▶ TASK GOAL:
Take the records below and set down exactly the lines from the one with "[180,637,200,649] de -> (143, 507) none" to the one with "[613,283,753,296] [83,305,278,322] Please", ends included; do not copy the pictures.
=== Section Start ===
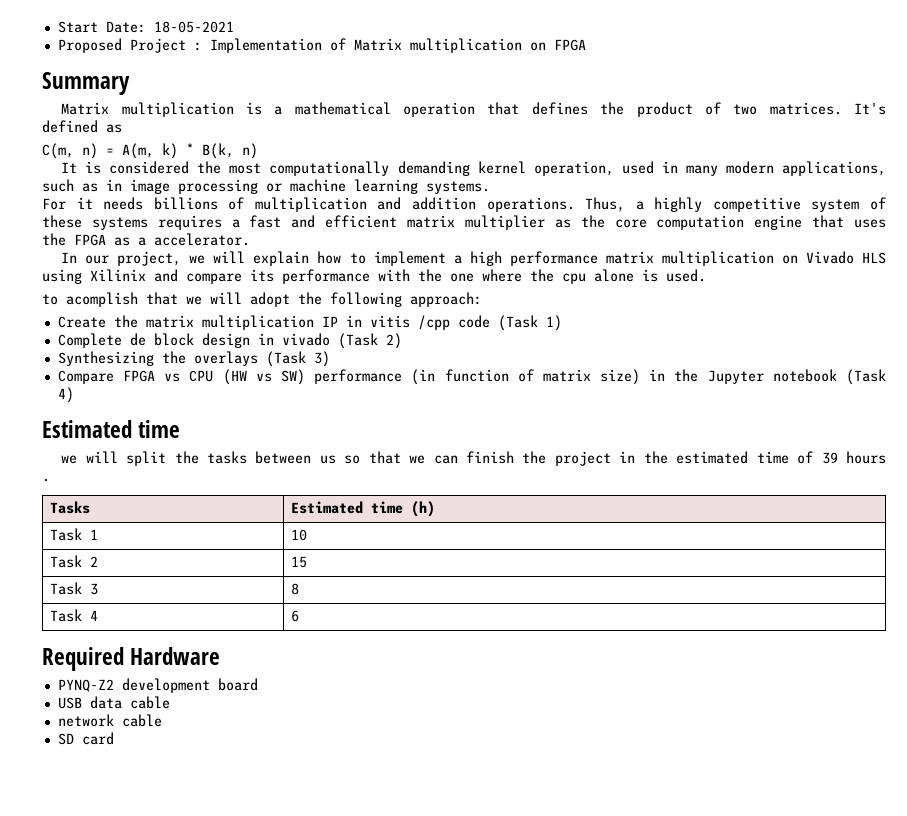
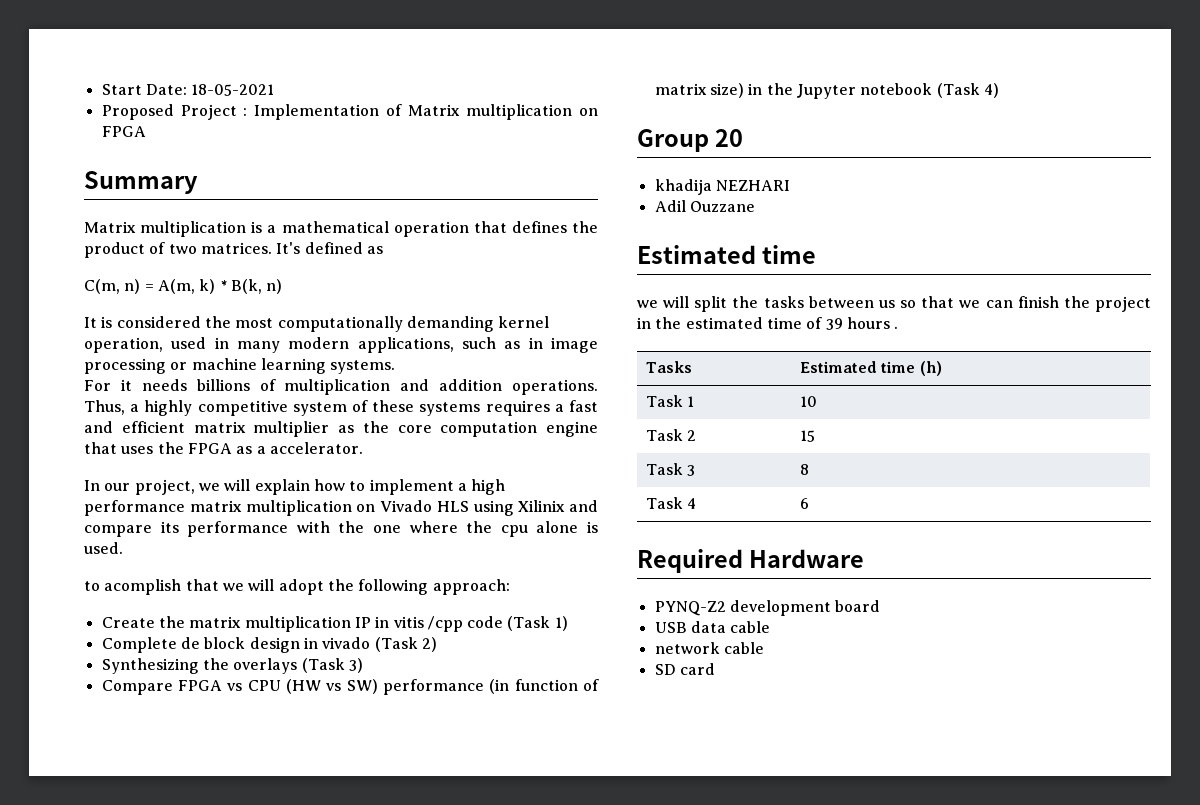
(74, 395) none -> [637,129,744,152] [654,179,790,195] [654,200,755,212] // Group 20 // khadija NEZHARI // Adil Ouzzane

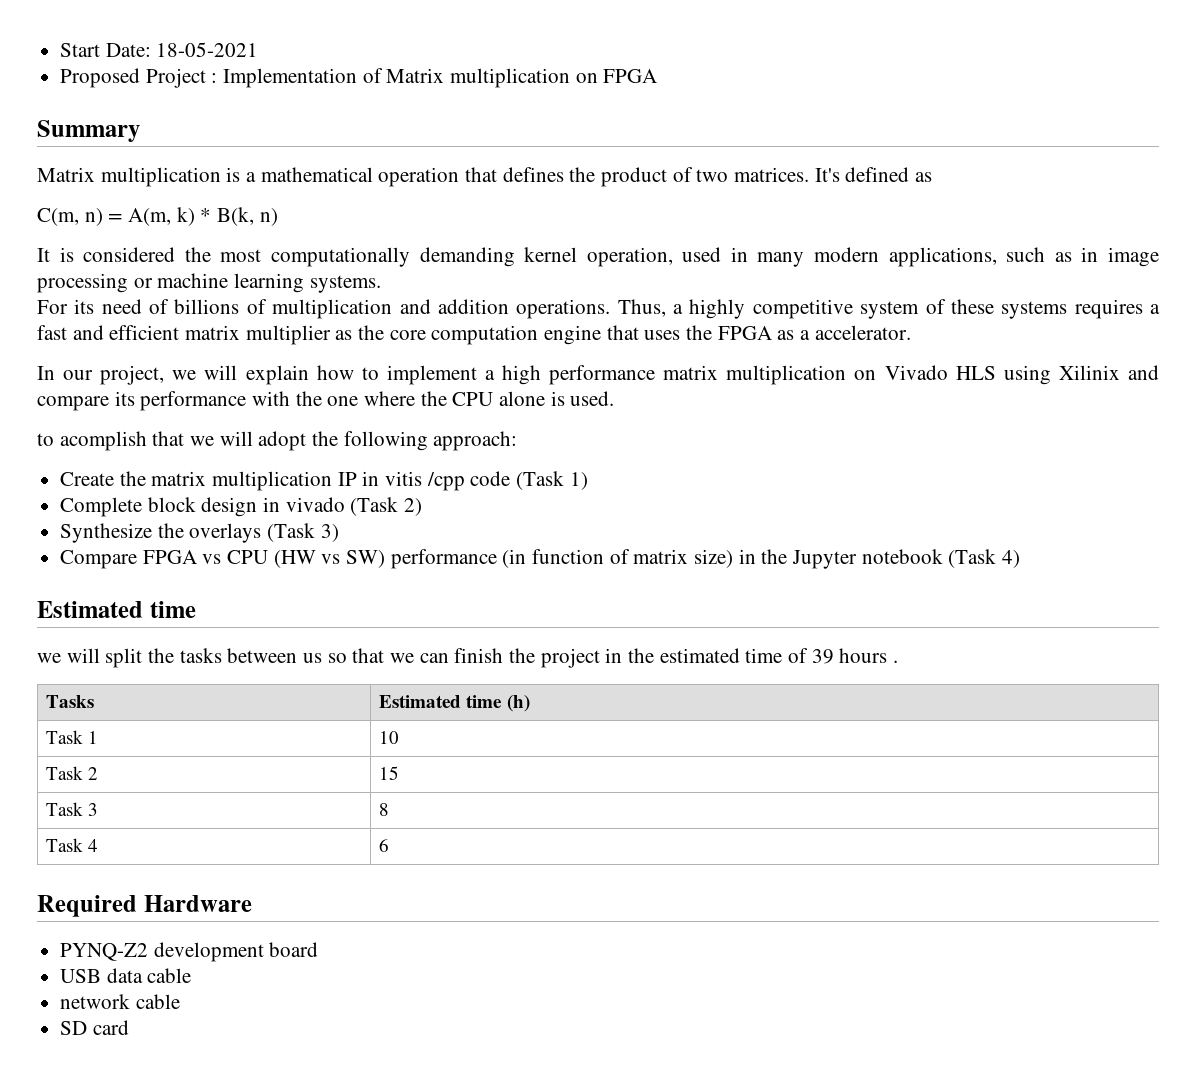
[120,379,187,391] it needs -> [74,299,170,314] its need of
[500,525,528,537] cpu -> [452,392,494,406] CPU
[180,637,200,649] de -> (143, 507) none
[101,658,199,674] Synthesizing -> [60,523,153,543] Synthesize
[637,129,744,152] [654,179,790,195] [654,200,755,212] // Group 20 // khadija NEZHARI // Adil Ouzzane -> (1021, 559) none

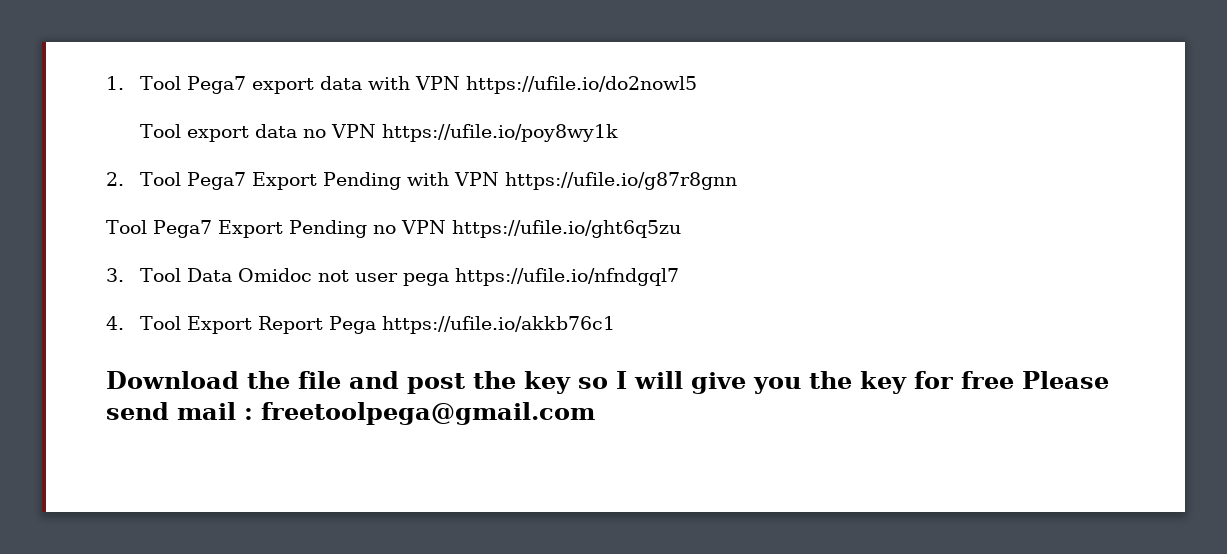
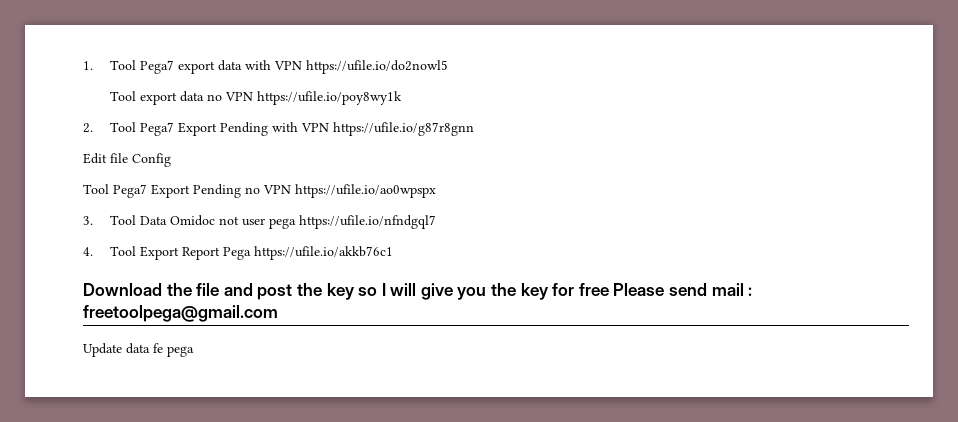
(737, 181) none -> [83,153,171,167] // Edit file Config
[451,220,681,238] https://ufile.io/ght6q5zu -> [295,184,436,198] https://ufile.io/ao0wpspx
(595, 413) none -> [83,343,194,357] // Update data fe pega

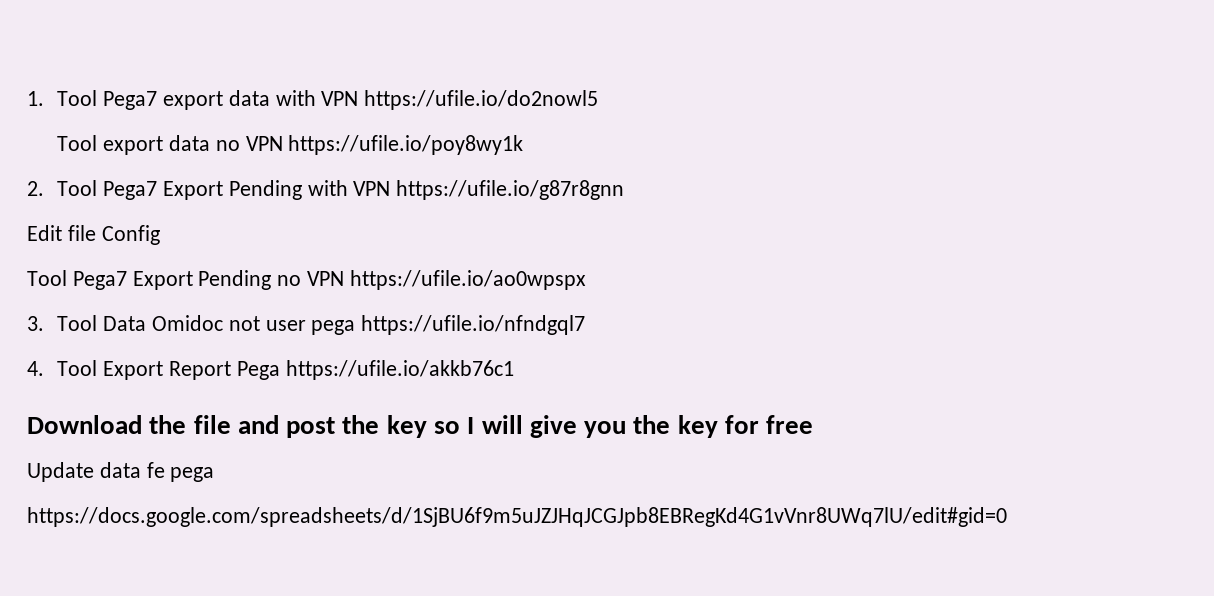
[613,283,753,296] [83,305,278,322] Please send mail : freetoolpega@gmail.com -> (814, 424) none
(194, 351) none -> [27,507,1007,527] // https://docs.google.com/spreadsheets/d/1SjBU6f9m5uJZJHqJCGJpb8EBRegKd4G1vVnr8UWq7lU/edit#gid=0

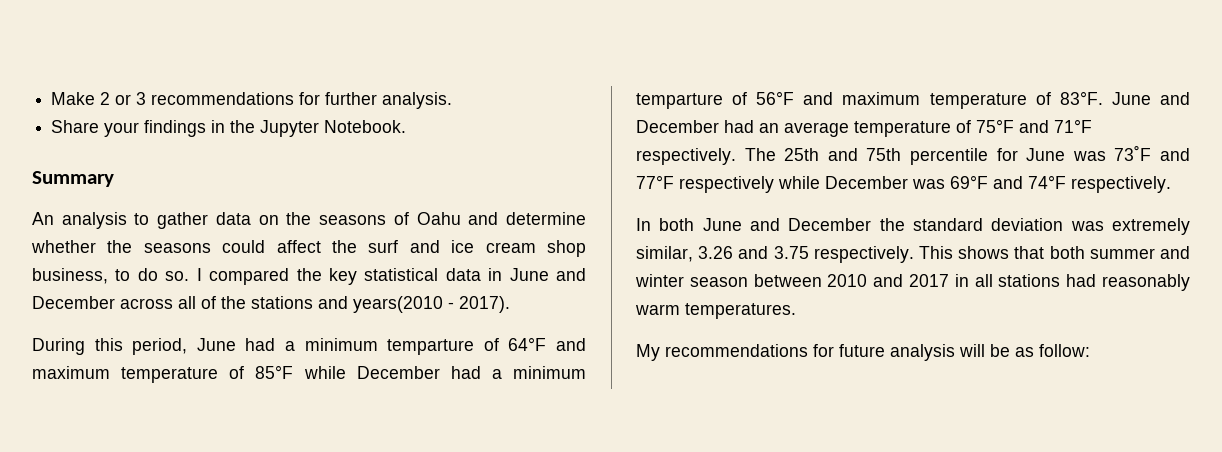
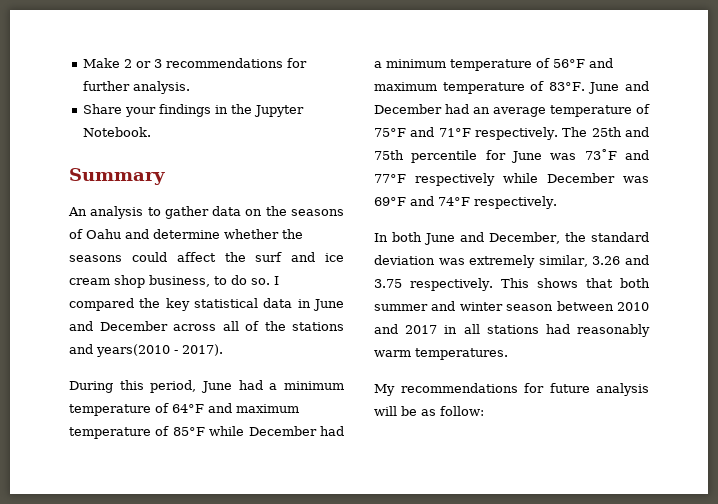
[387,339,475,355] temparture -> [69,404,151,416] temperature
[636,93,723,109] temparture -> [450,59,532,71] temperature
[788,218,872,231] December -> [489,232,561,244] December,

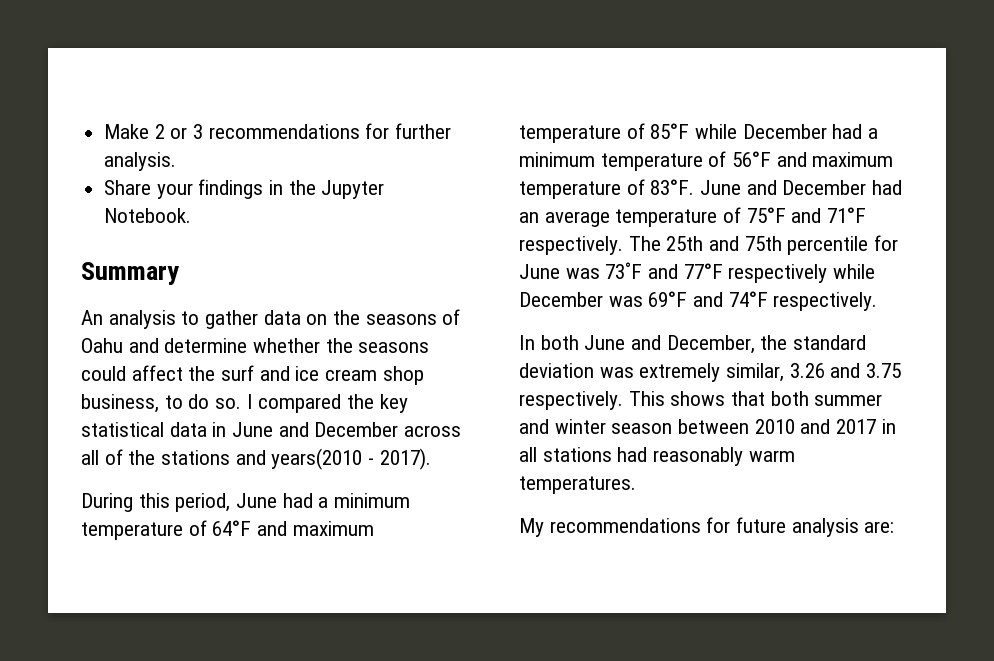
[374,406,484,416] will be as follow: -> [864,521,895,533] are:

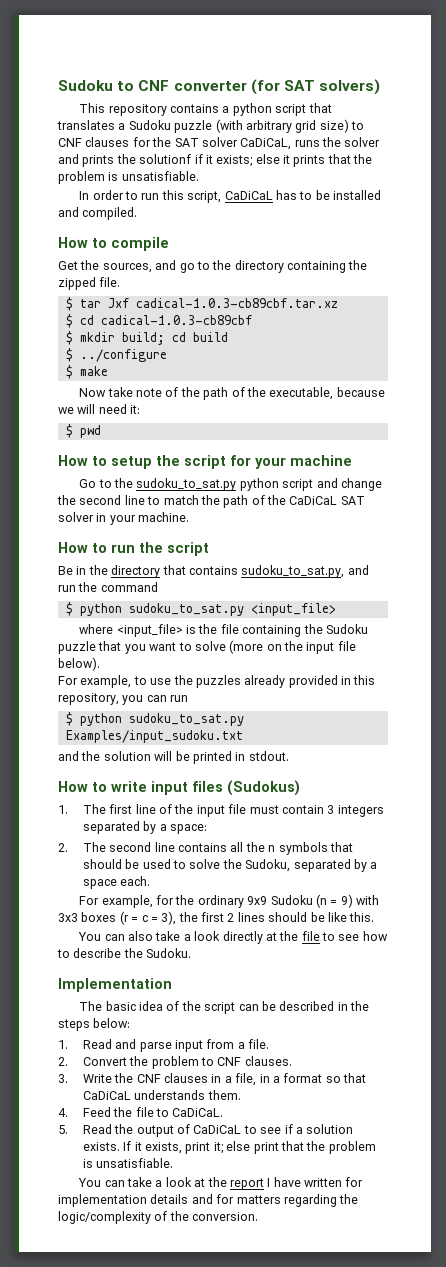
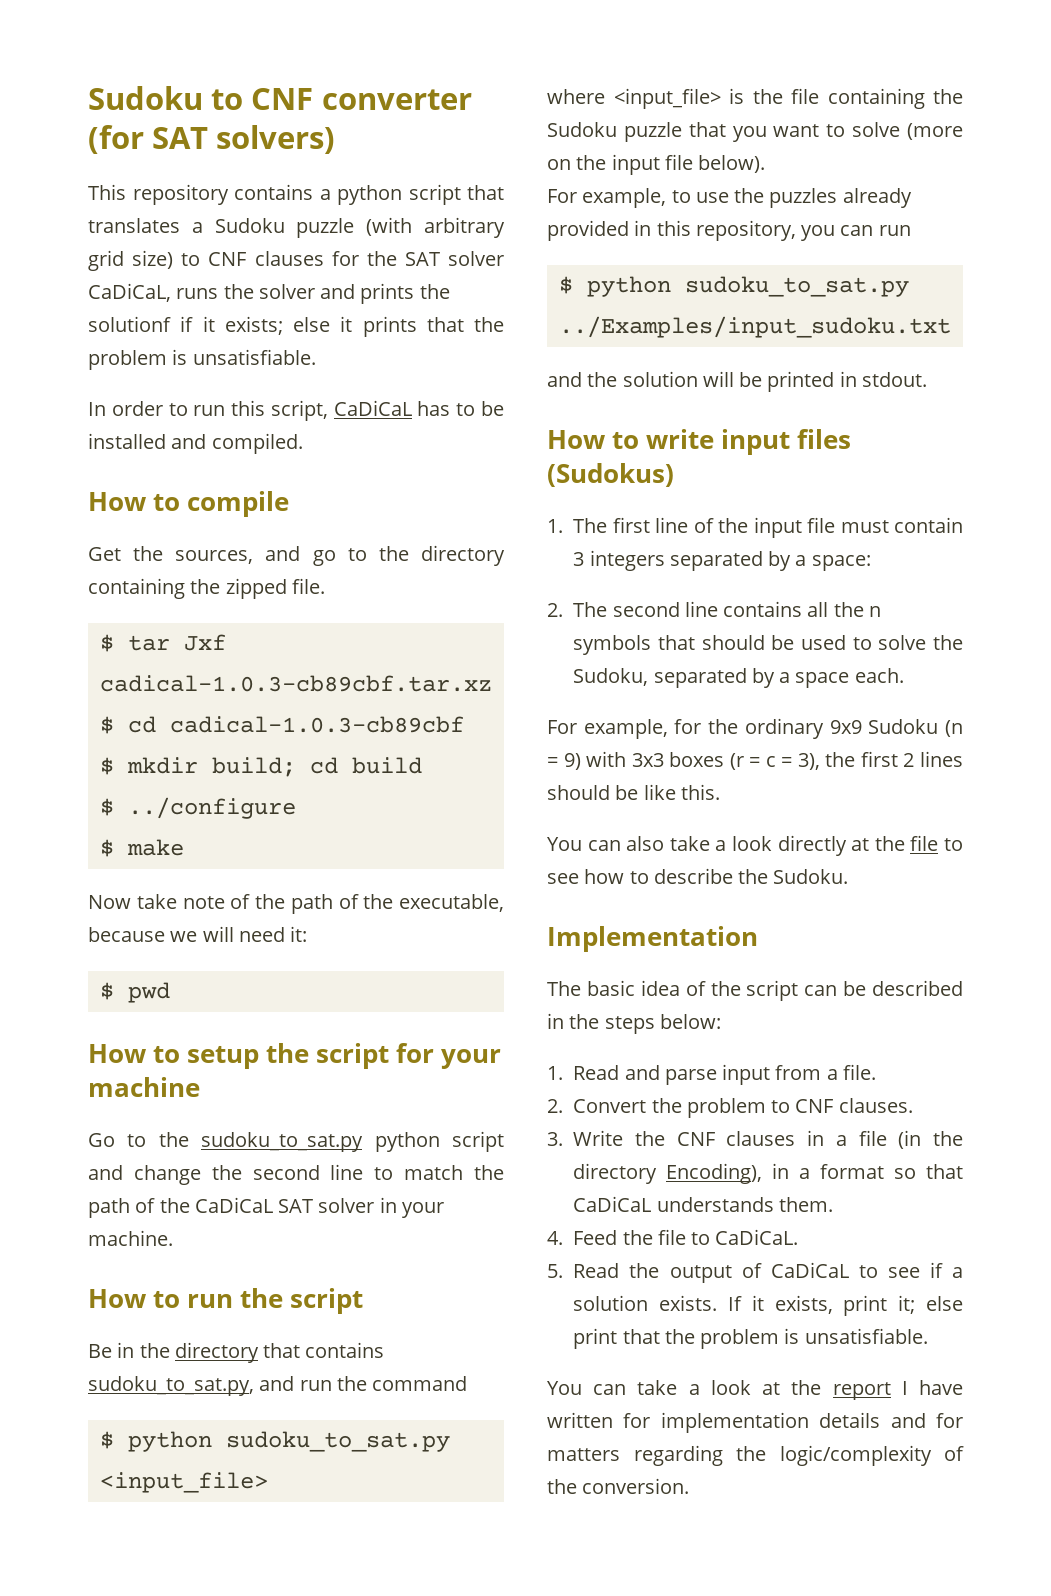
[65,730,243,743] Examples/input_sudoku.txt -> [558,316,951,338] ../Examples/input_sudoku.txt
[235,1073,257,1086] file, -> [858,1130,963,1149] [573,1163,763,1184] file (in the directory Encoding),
=== Section End ===
▶ RESULT:
[180,637,200,649] de -> (143, 507) none
[101,658,199,674] Synthesizing -> [60,523,153,543] Synthesize
[637,129,744,152] [654,179,790,195] [654,200,755,212] // Group 20 // khadija NEZHARI // Adil Ouzzane -> (1021, 559) none

(737, 181) none -> [83,153,171,167] // Edit file Config
[451,220,681,238] https://ufile.io/ght6q5zu -> [295,184,436,198] https://ufile.io/ao0wpspx
(595, 413) none -> [83,343,194,357] // Update data fe pega

[613,283,753,296] [83,305,278,322] Please send mail : freetoolpega@gmail.com -> (814, 424) none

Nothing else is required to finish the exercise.